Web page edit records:
= = = =
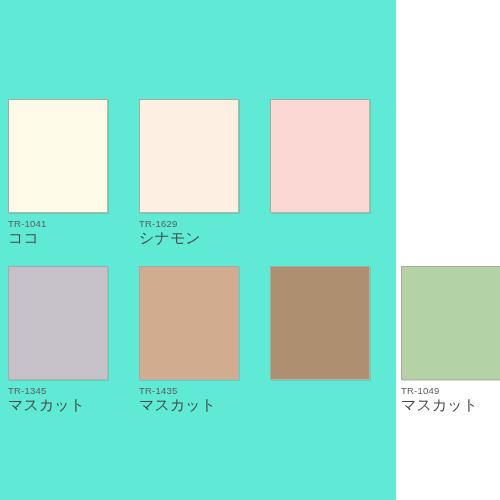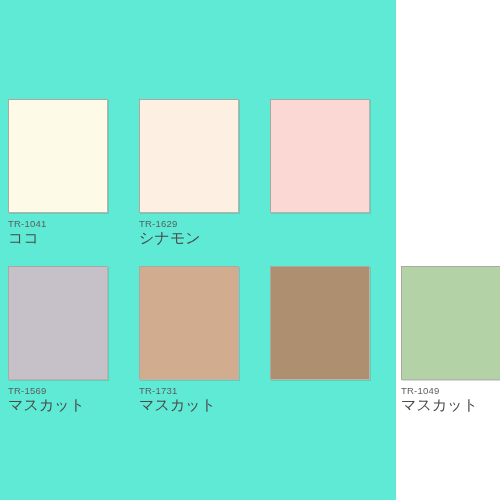--- a/index.html
+++ b/index.html
@@ -103,7 +103,7 @@
       <div class="cell">
         <div class="chip" style="background-color: rgb(198, 193, 201);"></div>
         <div class="caption">
-          <span class="code">TR-1569</span>
+          <span class="code">TR-1345</span>
           <span class="name">マスカット</span>
         </div>
       </div>

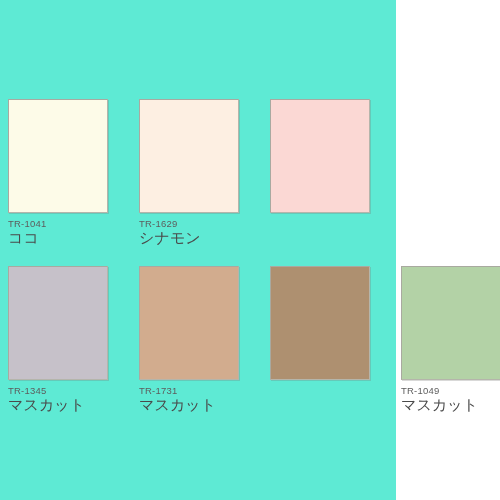--- a/index.html
+++ b/index.html
@@ -110,7 +110,7 @@
       <div class="cell">
         <div class="chip" style="background-color: rgb(210, 172, 142);"></div>
         <div class="caption">
-          <span class="code">TR-1731</span>
+          <span class="code">TR-1435</span>
           <span class="name">マスカット</span>
         </div>
       </div>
= = = =
**What to produce**
Gather all lines from the records above in which "background" appears.

**Response to the task**
         <div class="chip" style="background-color: rgb(198, 193, 201);"></div>
         <div class="chip" style="background-color: rgb(210, 172, 142);"></div>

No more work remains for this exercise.